La reciente experiencia sobre talleres prácticos de inteligencia artificial impulsados para pequeños negocios en Europa, reportada por El Periódico Mediterráneo, deja una lectura ineludible para la plaza empresarial uruguaya.
En Montevideo y el interior del país, las cámaras empresariales y los centros comerciales discuten con entusiasmo la adopción de herramientas algorítmicas para ganar competitividad. Sin embargo, trasladar la urgencia tecno-optimista de las grandes urbes al tejido local compuesto por comercios de barrio y pymes familiares requiere una pausa crítica y un análisis financiero riguroso.

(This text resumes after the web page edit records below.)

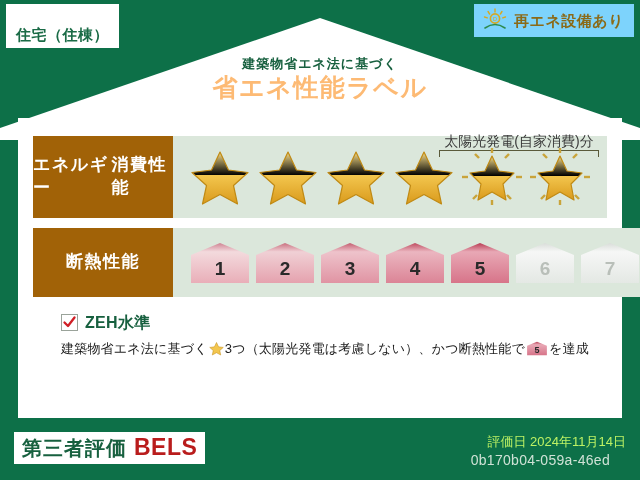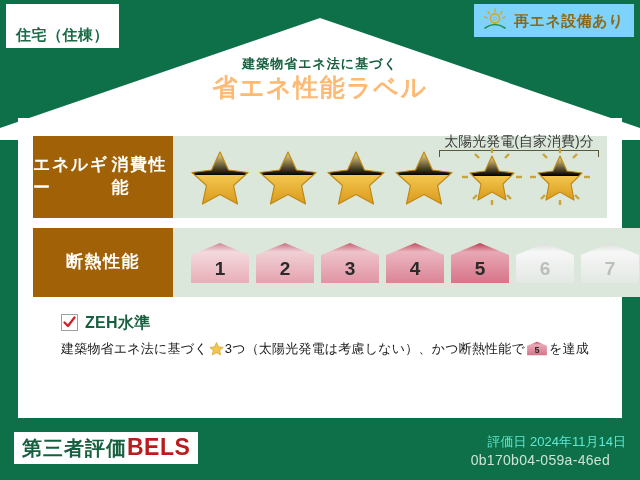--- a/index.html
+++ b/index.html
@@ -225,6 +225,7 @@
     padding: 4px 8px 5px 8px;
     display: flex;
     align-items: center;
+    gap: 7px;
     line-height: 1;
   }
   .bels-jp {

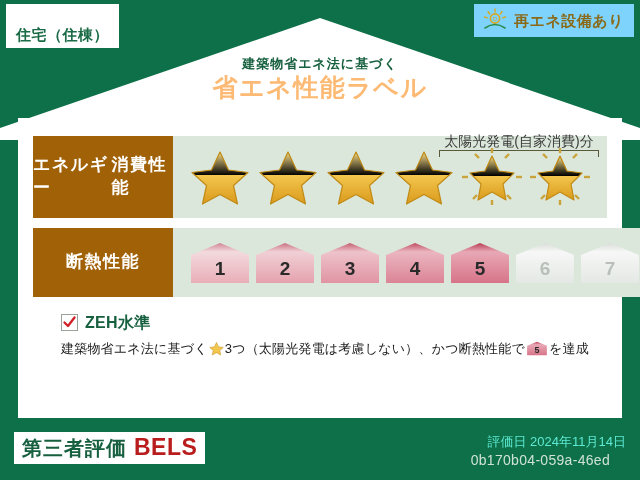--- a/index.html
+++ b/index.html
@@ -251,7 +251,7 @@
   .eval-date {
     position: absolute;
     right: 14px; top: 11px;
-    color: #5eead4;
+    color: #bef264;
     font-size: 13px;
     line-height: 1;
     text-align: right;

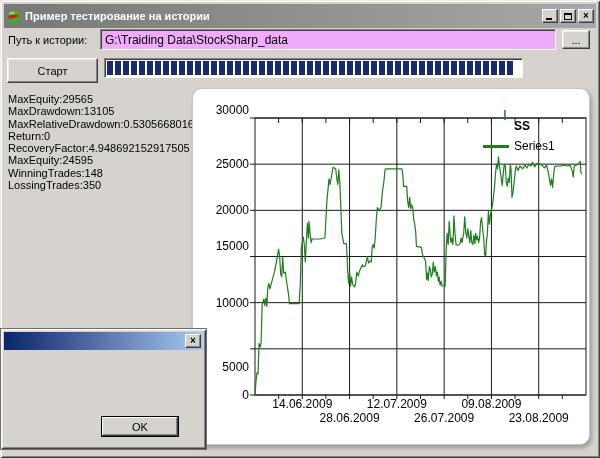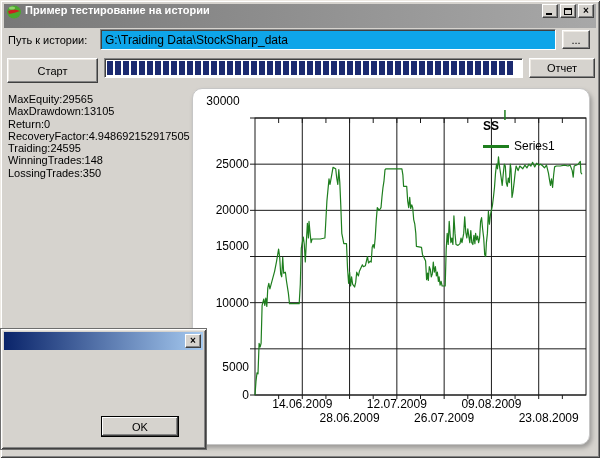--- a/index.html
+++ b/index.html
@@ -12,7 +12,7 @@
   .titlebar{
     position:absolute;left:4px;top:4px;right:4px;height:24px;
     background:linear-gradient(to right,#787878,#a8a8a8);
-    display:flex;padding:0 2px;box-sizing:border-box;
+    display:flex;align-items:center;padding:0 2px;box-sizing:border-box;
   }
   .titlebar .title{color:#fff;font-weight:bold;font-size:11px;margin-left:3px;white-space:nowrap;flex:1;}
   .tb-btn{

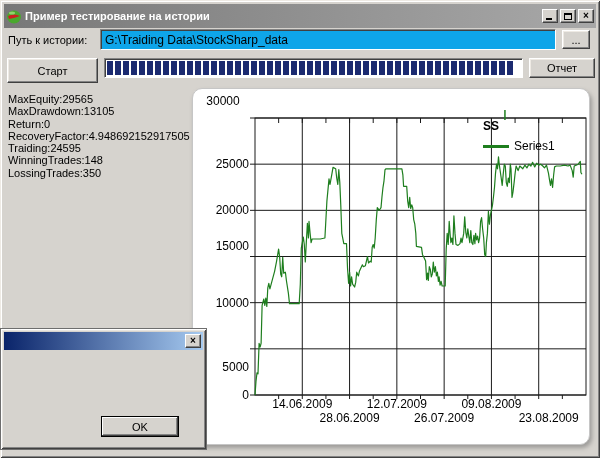--- a/index.html
+++ b/index.html
@@ -27,7 +27,7 @@
   .app-icon{width:16px;height:15px;display:block;}
   .label{font-size:11px;position:absolute;white-space:nowrap;}
   .field{
-    position:absolute;background:#0ea5e9;border:1px solid;border-color:#848484 #fff #fff #848484;
+    position:absolute;background:#f0abfc;border:1px solid;border-color:#848484 #fff #fff #848484;
     box-shadow:inset 1px 1px 0 #404040;box-sizing:border-box;
     font-family:"Liberation Sans",sans-serif;font-size:12px;padding:1px 4px;
   }

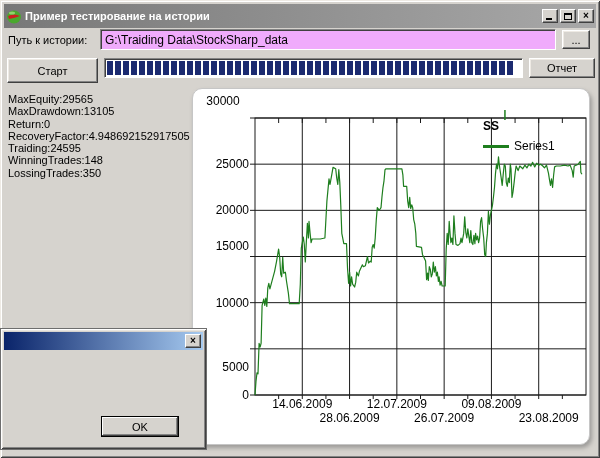--- a/index.html
+++ b/index.html
@@ -114,7 +114,6 @@
   <div class="progress">
     <div class="progress-fill" style="width: calc(100% - 6px);"></div>
   </div>
-  <button class="btn95" style="left:529px;top:58px;width:66px;height:20px;">Отчет</button>
 
   <div class="stats">
       <div>MaxEquity:29565</div>

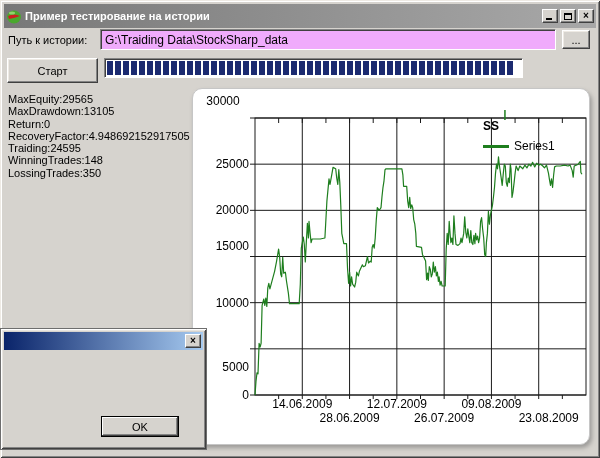--- a/index.html
+++ b/index.html
@@ -190,7 +190,7 @@
       <div class="ylabel" style="top: 150px;">15000</div>
       <div class="ylabel" style="top: 114.333px;">20000</div>
       <div class="ylabel" style="top: 68.1667px;">25000</div>
-      <div class="ylabel" style="top: 5px; text-align: center;">30000</div>
+      <div class="ylabel" style="top: 14px;">30000</div>
       <div class="xlabel" style="left: 69.2857px; top: 308px;">14.06.2009</div>
       <div class="xlabel" style="left: 116.571px; top: 322px;">28.06.2009</div>
       <div class="xlabel" style="left: 163.857px; top: 308px;">12.07.2009</div>

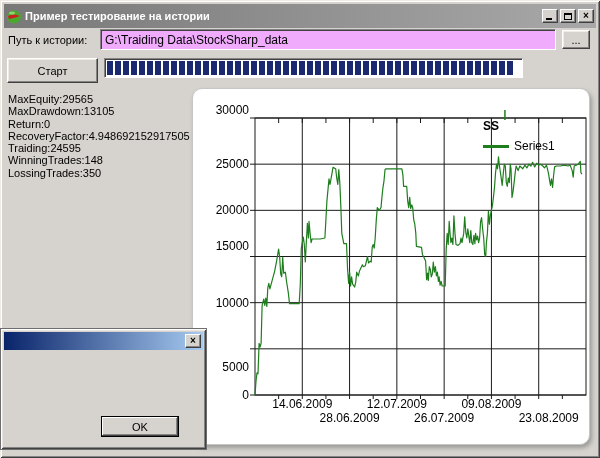--- a/index.html
+++ b/index.html
@@ -118,6 +118,7 @@
   <div class="stats">
       <div>MaxEquity:29565</div>
       <div>MaxDrawdown:13105</div>
+      <div>MaxRelativeDrawdown:0.5305668016</div>
       <div>Return:0</div>
       <div>RecoveryFactor:4.948692152917505</div>
       <div>Traiding:24595</div>

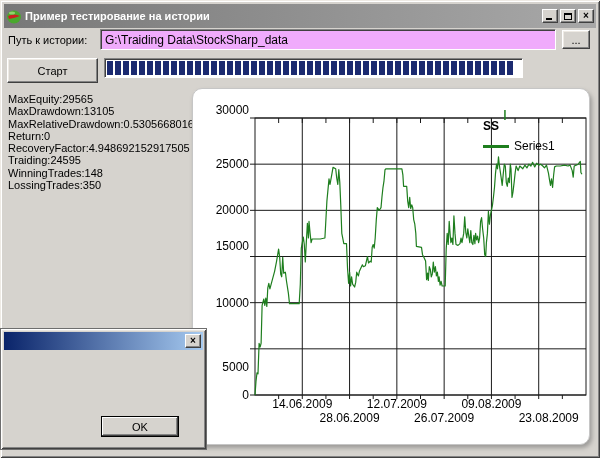--- a/index.html
+++ b/index.html
@@ -55,7 +55,7 @@
   }
   .ylabel{position:absolute;left:4px;width:52px;text-align:right;font-size:12px;}
   .xlabel{position:absolute;width:80px;text-align:center;font-size:12px;white-space:nowrap;}
-  .legend{position:absolute;left:290px;top:30px;width:78px;z-index:3;}
+  .legend{position:absolute;left:290px;top:30px;width:78px;text-align:center;z-index:3;}
   .legend-title{font-size:12px;font-weight:bold;}
   .legend-item{display:flex;align-items:center;justify-content:flex-start;margin-top:6px;font-size:12px;}
   .legend-line{display:inline-block;width:26px;height:3px;margin-right:5px;background:#1e7e1e;}

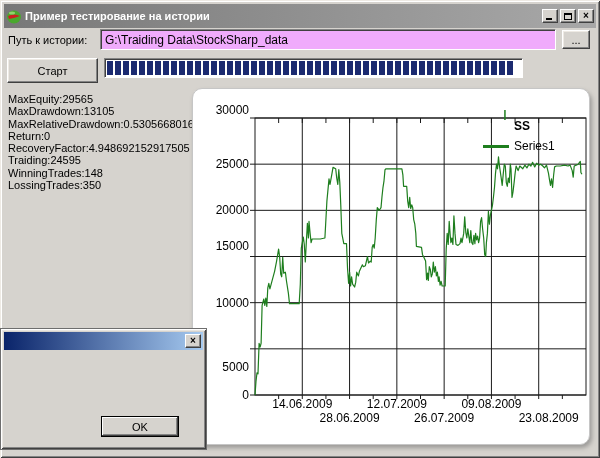--- a/index.html
+++ b/index.html
@@ -121,7 +121,7 @@
       <div>MaxRelativeDrawdown:0.5305668016</div>
       <div>Return:0</div>
       <div>RecoveryFactor:4.948692152917505</div>
-      <div>Traiding:24595</div>
+      <div>MaxEquity:24595</div>
       <div>WinningTrades:148</div>
       <div>LossingTrades:350</div>
     </div>

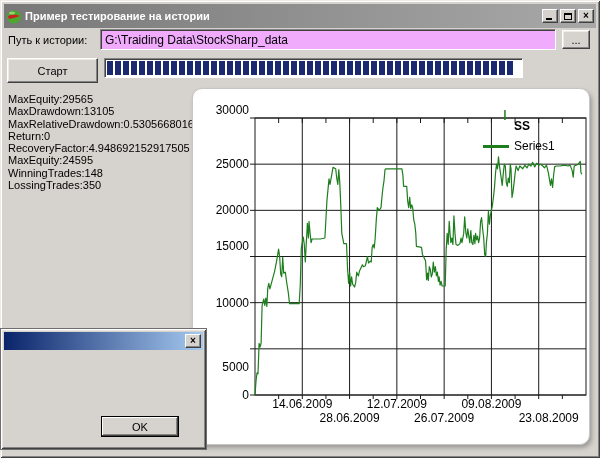--- a/index.html
+++ b/index.html
@@ -197,7 +197,7 @@
       <div class="xlabel" style="left: 163.857px; top: 308px;">12.07.2009</div>
       <div class="xlabel" style="left: 211.143px; top: 322px;">26.07.2009</div>
       <div class="xlabel" style="left: 258.429px; top: 308px;">09.08.2009</div>
-      <div class="xlabel" style="left: 305.714px; top: 322px; text-align: right;">23.08.2009</div>
+      <div class="xlabel" style="left: 305.714px; top: 322px;">23.08.2009</div>
     </div>
 
   <div class="dialog">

El mito de la modernización automática
Existe una narrativa generalizada que asume que la introducción de cualquier tecnología automatizada resolverá de inmediato los problemas de rentabilidad y gestión de una empresa. Se cree erróneamente que adquirir licencias de software o asistir a capacitaciones exprés sobre modelos de lenguaje generativo transformará la eficiencia operativa por ósmosis. Este enfoque superficial ignora que una herramienta digital avanzada aplicada sobre flujos de trabajo desordenados o información desactualizada solo acelera el error humano.
El cuello de botella operativo en la realidad uruguaya
El verdadero obstáculo para la competitividad de las pequeñas empresas en Uruguay no radica en la falta de acceso a la innovación, sino en la precariedad de sus procesos internos y en la escasez de tiempo gerencial para planificar. Un comercio minorista o una empresa de servicios de mediano porte en nuestro país suele operar con cuellos de botella administrativos, registros contables fragmentados y una dependencia excesiva del conocimiento informal del dueño. Incorporar inteligencia artificial en este escenario genera frustración y un desperdicio de recursos económicos escasos.
Criterio rector de gestión
La tecnología adecuada depende estrictamente del problema operativo a resolver, jamás de la moda imperante en el mercado. Primero se comprende, documenta y ordena el proceso de negocio; recién después se evalúa si corresponde incorporar una herramienta digital para optimizarlo.
Acciones recomendadas para las empresas
Antes de destinar presupuesto a capacitación especializada o software costoso, los directores y autónomos uruguayos deben auditar sus flujos diarios de trabajo. Es necesario identificar con precisión quirúrgica dónde se pierde tiempo en la atención al cliente, en la gestión de inventarios o en la cobranza. Si el cuello de botella es una mala coordinación logística, ninguna plataforma algorítmica solucionará la falta de procedimientos claros. La inversión formativa debe enfocarse en resolver problemas concretos de productividad y no en cumplir con una cuota de modernidad tecnológica.
Como bien señala la experiencia europea rescatada por El Periódico Mediterráneo, la tecnología es un acelerador de capacidades existentes, nunca un sustituto del criterio empresarial.